07

1.2K 89 2
                                    

Now Playing : IU - Palette

Happy Reading!

🌼

Di pagi yang cerah ini aku masih sibuk melamun. Entah kenapa melamun tanpa alasan itu sangat menyenangkan. Padahal hari ini aku masuk sekolah. Tunggu saja pasti sebentar lagi mama akan berteriak memanggilku.

"Ra, cepet bangun nanti kesiangan." Mama mengetuk pintuku berkali-kali.

Sudah kuduga. "Iya, ma." Dengan malas aku mengambil handuk lalu mandi.

Setelah keluar dari kamar mandi pun aku masih merasa sangat mengantuk. Mungkin karena aku tidur larut malam karena menonton drama Korea. Jangan sampai mama tahu, bisa bisa nanti mama menyita laptop ku.

Kemudian aku turun untuk sarapan. Aku sedang berusaha untuk terlihat tidak mengantuk agar mama ataupun kakakku tidak merasa curiga. Bahkan aku hampir terjungkal karena tidak memperhatikan tangga.

"Pagi," sapaku.

Mama meletakkan roti yang sudah diolesi selai coklat ke piring yang ada di depanku. Aku tersenyum lalu mulai memakan roti.

"Berangkat sama siapa?" Tanya Bang Arsen. Dengan cepat aku meminum susu lalu memasukkan kotak bekal ke dalam tasku.

"Sama supir kesayanganku, hehehe."

Bang Arsen menatapku jengkel lalu menjitak keningku. Supir kesayanganku adalah Bang Arsen. Aku tidak boleh mengendarai mobil karena mama dan papa takut kalau mobilnya lecet atau menabrak sesuatu. Sangat sangat membingungkan. Mereka lebih takut mobilnya cedera.

Butuh waktu sekitar lima belas menit dan aku sudah sampai di sekolahku. Aku mencium tangan Bang Arsen lalu mengadahkan tanganku didepannya. Meminta uang saku darinya.

"Enak aja lo. Kan udah dikasih sama mama," ucap Bang Arsen.

Aku cemberut lalu mencubit tangannya. Dia mengaduh keras dan tangannya mengacak acak rambutku.

"Belajar yang pinter. Jangan ngeliatin Raka mulu," ledeknya.

Aku tidak menjawab dan langsung keluar dari mobil. Semoga saja kakakku itu tidak berkata apa-apa kepada kak Raka kemarin. Jika dia keceplosan sedikit saja, bisa berakibat fatal pada perjuanganku.

Sekolah lumayan ramai. Tidak biasanya seperti ini, mungkin mereka belum mengerjakan pr.
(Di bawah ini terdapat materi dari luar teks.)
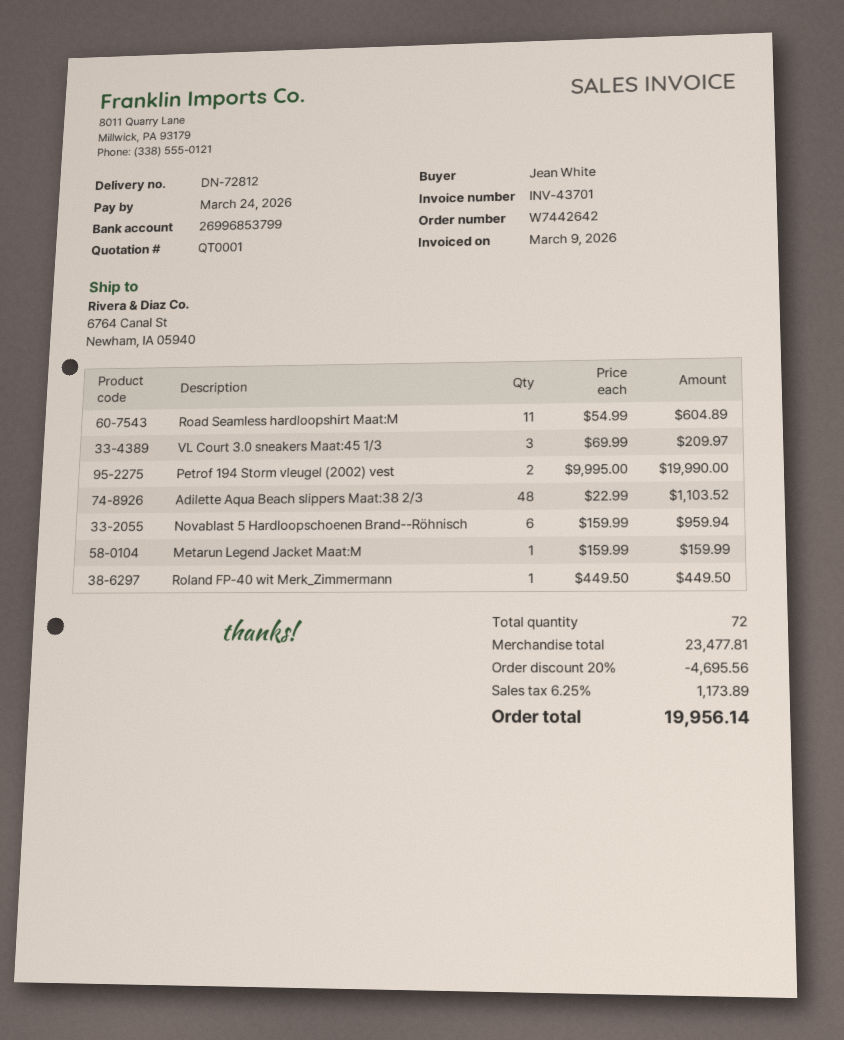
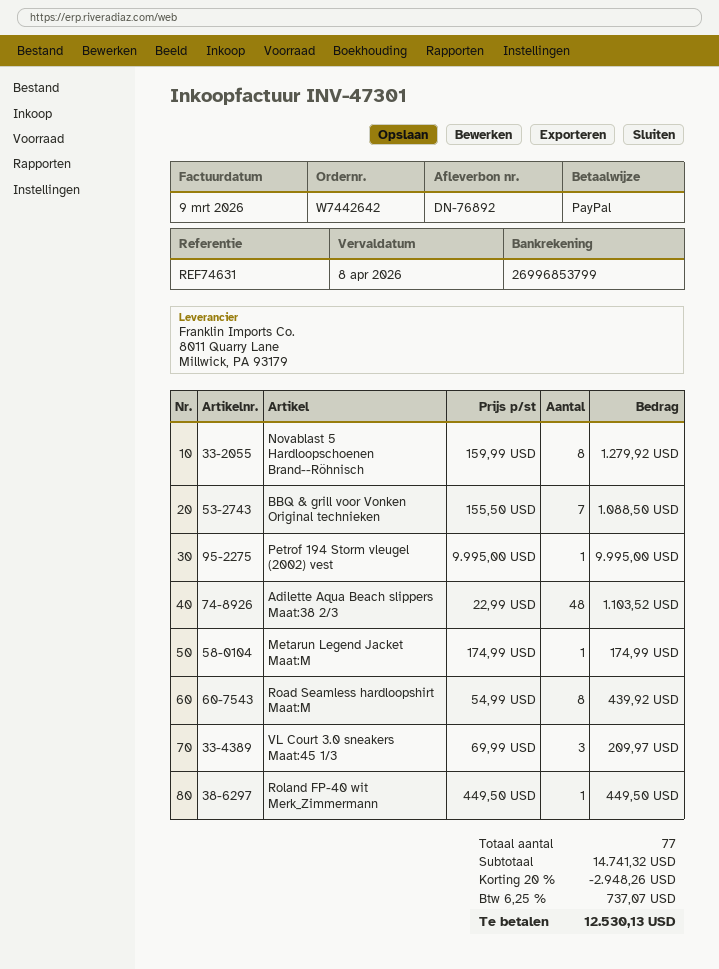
delivery note number: DN-72812 -> DN-76892
invoice number: INV-43701 -> INV-47301
due date: 2026-03-24 -> 2026-04-08
Road Seamless hardloopshirt Maat:M: 11 x 54.99 = 604.89 -> 8 x 54.99 = 439.92
Petrof 194 Storm vleugel (2002) vest: 2 x 9995.00 = 19990.00 -> 1 x 9995.00 = 9995.00
Novablast 5 Hardloopschoenen Brand--Röhnisch: 6 x 159.99 = 959.94 -> 8 x 159.99 = 1279.92
Metarun Legend Jacket Maat:M: 1 x 159.99 = 159.99 -> 1 x 174.99 = 174.99
BBQ & grill voor Vonken Original technieken: none -> 7 x 155.50 = 1088.50
total quantity: 72 -> 77
subtotal: 23477.81 -> 14741.32
discount: 20% = 4695.56 -> 20% = 2948.26
tax: 6.25% = 1173.89 -> 6.25% = 737.07
total: 19956.14 -> 12530.13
Aku melihat Zifa sedang menggandeng gebetannya atau mungkin sudah menjadi pacarnya. Zifa adalah orang yang gercep.

"Udah jadi pacar?" Tanyaku saat Zifa sudah berpisah dengan pacarnya.
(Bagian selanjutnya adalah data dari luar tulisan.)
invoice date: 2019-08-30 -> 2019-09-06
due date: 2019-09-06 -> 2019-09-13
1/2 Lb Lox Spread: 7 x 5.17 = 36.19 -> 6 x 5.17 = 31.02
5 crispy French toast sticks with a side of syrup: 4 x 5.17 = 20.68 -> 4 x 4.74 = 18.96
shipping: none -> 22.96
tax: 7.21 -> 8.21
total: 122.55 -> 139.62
"Udah dong," ucap Zifa bangga.

Kami tertawa bersama. Lalu berjalan menuju ke kelas dengan tangan bertautan. Aku dan Zifa sejak kecil tidak bisa dipisahkan. Orang tua kami sudah berteman sejak duduk di bangku perkuliahan. Jadi kami sudah seperti adik dan kakak.

"Ra, lo nggak ke rumah gue?" Tanya Zifa saat kami sudah duduk di kelas.

"Nggak dulu, deh. Pusing gue." Aku memegang kepalaku. Bertingkah seolah-olah sedang sakit kepala.

"Dih, nape lu?"

"Gue belum jadi pacarnya kak Raka," bisikku pada Zifa.

"Lo belum berjuang udah ngarepin jadi pacarnya kak Raka. Sinting lu," bisik Zifa dengan penuh penekanan.

Aku merasa tertohok dengan perkataan Zifa. Benar sekali apa yang dikatakan oleh Zifa. Selama ini aku belum melakukan apa-apa untuk mendapatkan hati kak Raka. Aku hanya berdiam diri dan mengkhayal kalau aku menjadi pacar kak Raka.